> **Problem to work on**: Please give all of the data again, character for character, and drop the pictures.

[Front-end code change data]
★ ★ ★ ★ ★ ★ ★

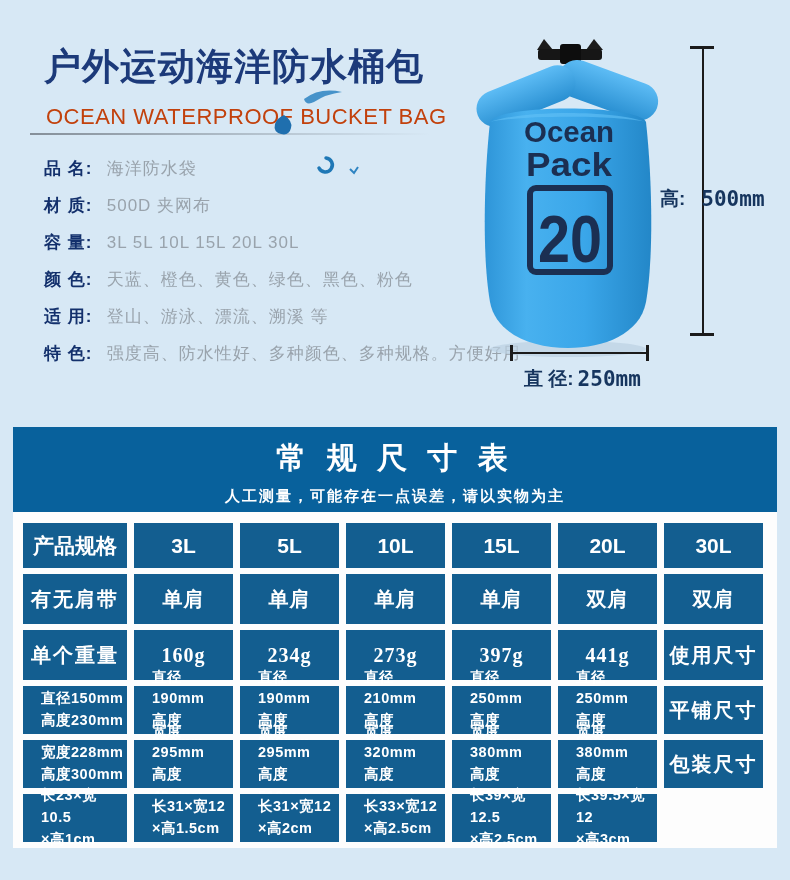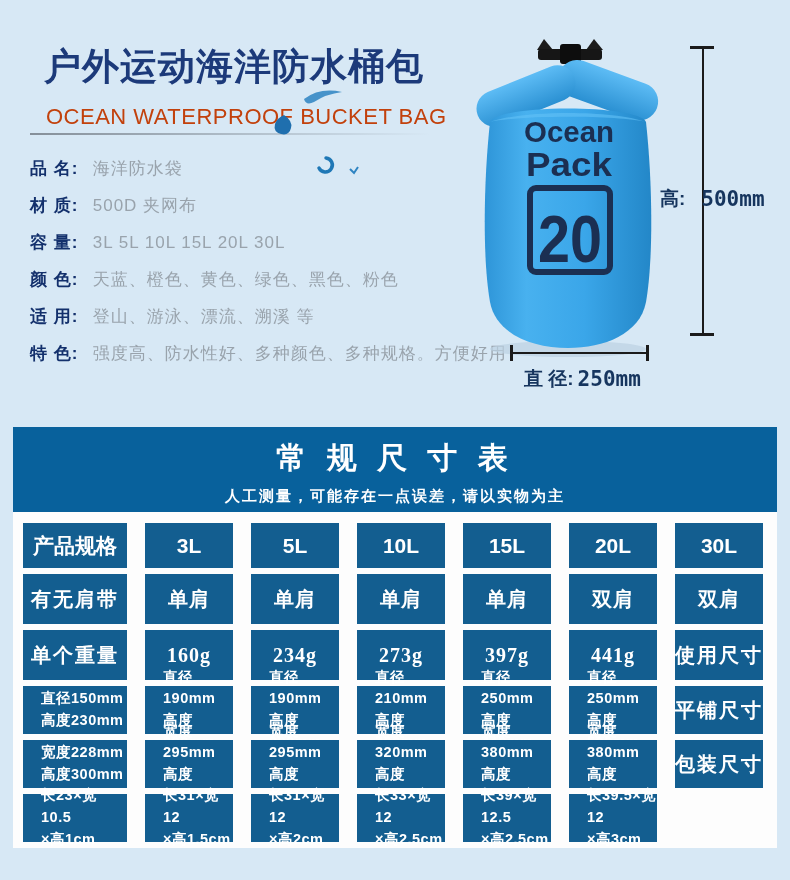--- a/index.html
+++ b/index.html
@@ -23,7 +23,7 @@
     background:linear-gradient(to right,#858f99,rgba(180,195,210,0));
   }
   
-  .specs { position:absolute; left:30px; top:157px; list-style:none; }
+  .specs { position:absolute; left:44px; top:157px; list-style:none; }
   .spec-row { height:37px; font-size:17px; white-space:nowrap; }
   .spec-label {
     display:inline-block; width:58px;

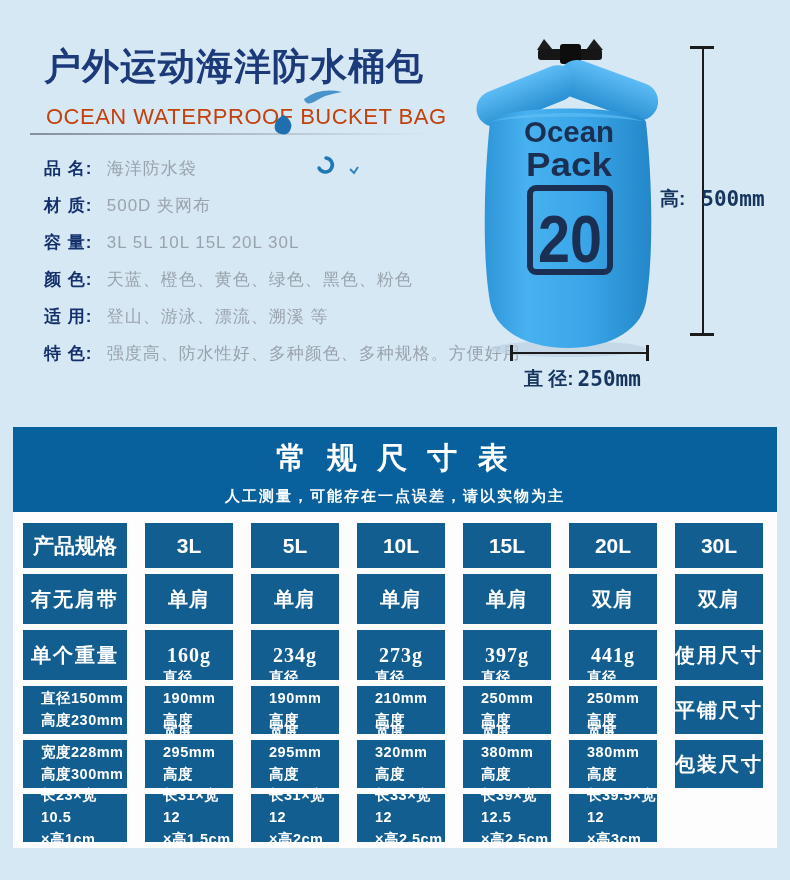--- a/index.html
+++ b/index.html
@@ -65,7 +65,7 @@
     display:grid;
     grid-template-columns:104px repeat(6, 1fr);
     grid-template-rows:45px 50px 50px 48px 48px 48px;
-    gap:6px 18px;
+    gap:6px 7px;
   }
   .cell {
     background:#135e90; color:#ffffff; font-weight:bold;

★ ★ ★ ★ ★ ★ ★

> **Completed exercise**:
--- a/index.html
+++ b/index.html
@@ -23,7 +23,7 @@
     background:linear-gradient(to right,#858f99,rgba(180,195,210,0));
   }
   
-  .specs { position:absolute; left:30px; top:157px; list-style:none; }
+  .specs { position:absolute; left:44px; top:157px; list-style:none; }
   .spec-row { height:37px; font-size:17px; white-space:nowrap; }
   .spec-label {
     display:inline-block; width:58px;

--- a/index.html
+++ b/index.html
@@ -65,7 +65,7 @@
     display:grid;
     grid-template-columns:104px repeat(6, 1fr);
     grid-template-rows:45px 50px 50px 48px 48px 48px;
-    gap:6px 18px;
+    gap:6px 7px;
   }
   .cell {
     background:#135e90; color:#ffffff; font-weight:bold;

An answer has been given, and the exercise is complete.